Tout à coup je me levai et m'écriai: «Malheureux! pouvez-vous croire que celle qui a écrit une semblable lettre n'avait pas une âme?»
Il garda le silence et ses larmes coulèrent plus abondamment. Le lendemain, il fit appeler le vieux prêtre et eut avec lui un long entretien. Le surlendemain, j'appris qu'il avait reçu les sacrements.
Il vécut encore une semaine. Sa froideur polie n'était qu'un masque cachant un coeur égaré sans doute, mais bon et généreux. Il mourut entre les bras du vieux prêtre et les miens, couvrant de baisers les pieds du crucifix et la lettre de sa mère.

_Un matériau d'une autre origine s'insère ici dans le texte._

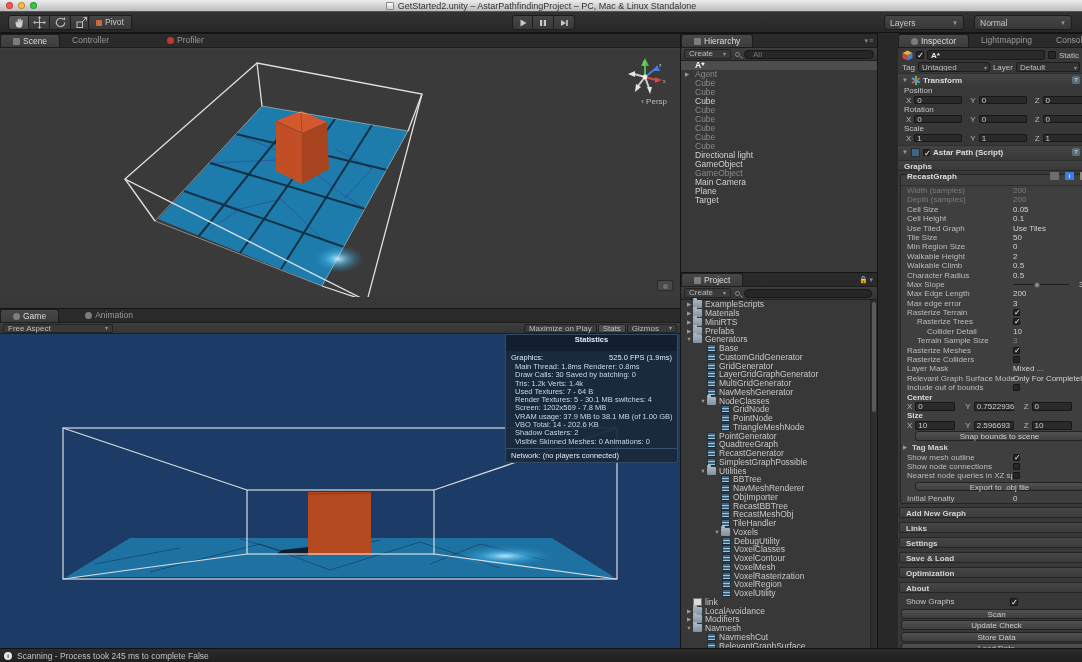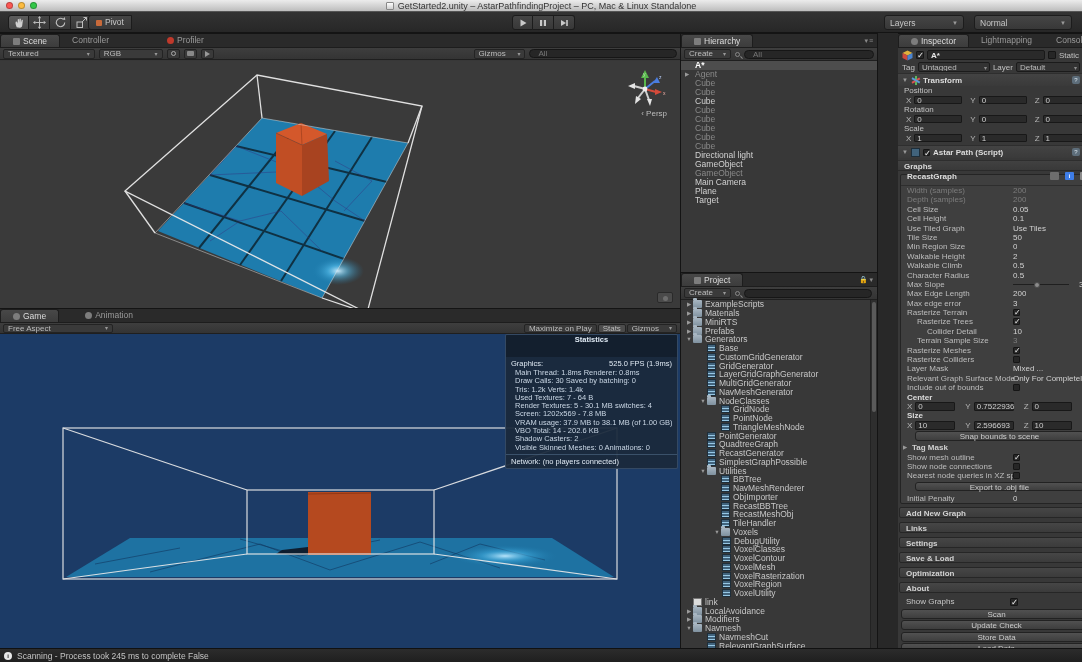--- a/index.html
+++ b/index.html
@@ -266,7 +266,7 @@
       <input class="search" style="width: 148px;" placeholder="All">
     </div>
 
-    <div class="viewport" style="top:27px;width:681px;height:248px;background:#3a3a3a;">
+    <div class="viewport" style="top:15px;width:681px;height:248px;background:#3a3a3a;">
       <svg width="681" height="248" viewBox="0 0 681 248">
         <defs>
           <radialGradient id="glow1" cx="50%" cy="50%" r="50%">

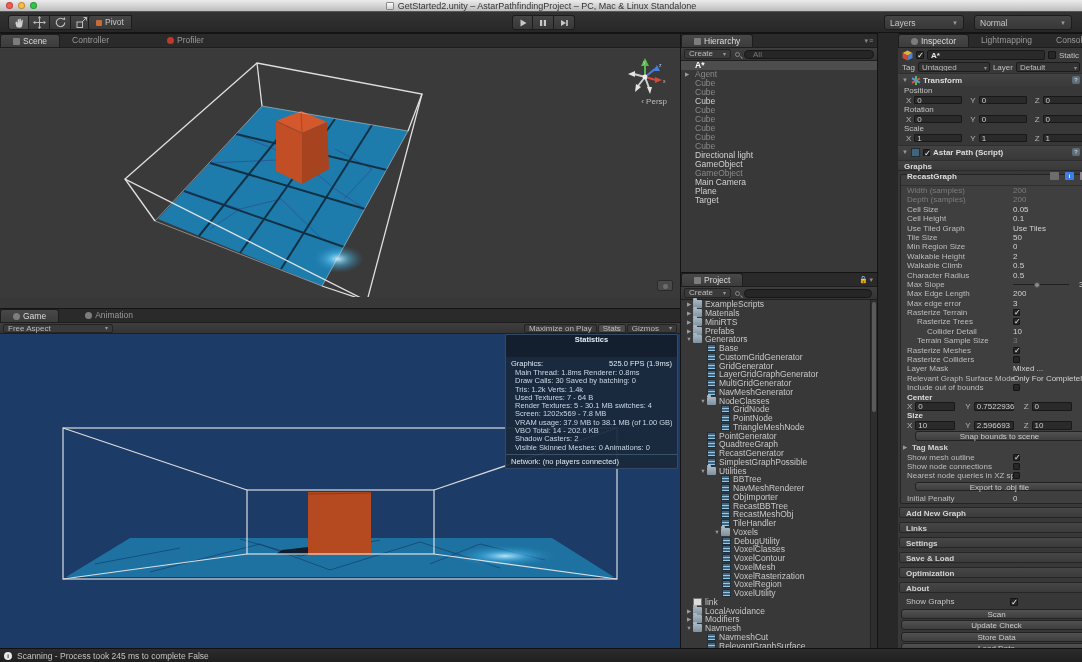--- a/index.html
+++ b/index.html
@@ -53,7 +53,7 @@
 
   
   .stats-overlay{position:absolute;width:173px;background:rgba(27,41,60,.94);border:1px solid rgba(70,95,125,.6);border-radius:2px;color:#c9d6e4;font-size:7.5px;z-index:5;}
-  .stats-title{height:22px;line-height:10px;text-align:center;font-weight:bold;color:#e2ecf6;background:rgba(0,0,0,.25);}
+  .stats-title{height:16px;line-height:10px;text-align:center;font-weight:bold;color:#e2ecf6;background:rgba(0,0,0,.25);}
   .stats-gfx{display:flex;justify-content:space-between;padding:2px 5px 1px 5px;color:#dfe9f3;}
   .stats-line{padding:0 5px 0 9px;line-height:8.3px;white-space:nowrap;}
   .stats-net{margin-top:2px;border-top:1px solid rgba(90,120,150,.5);padding:2px 5px;color:#dfe9f3;}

12.—UNE PREMIÈRE COMMUNION À QUATRE-VINGTS ANS
C'était en juillet 1875. Dans un petit village du canton de Castillon, diocèse de Bordeaux, vivait un pauvre vieux ménage octogénaire. Le mari était un impie, connu pour tel dans le pays; il n'allait pas même à la messe le dimanche. Hélas! il n'avait pas fait sa première communion. La bonne femme, au contraire, avait toujours été chrétienne, et, avec l'âge, elle était devenue très pieuse.
Bien des fois elle avait essayé de faire entendre raison à son mari, qui l'aimait beaucoup; mais dès qu'elle abordait le chapitre de la confession et de la communion, elle était invariablement repoussée.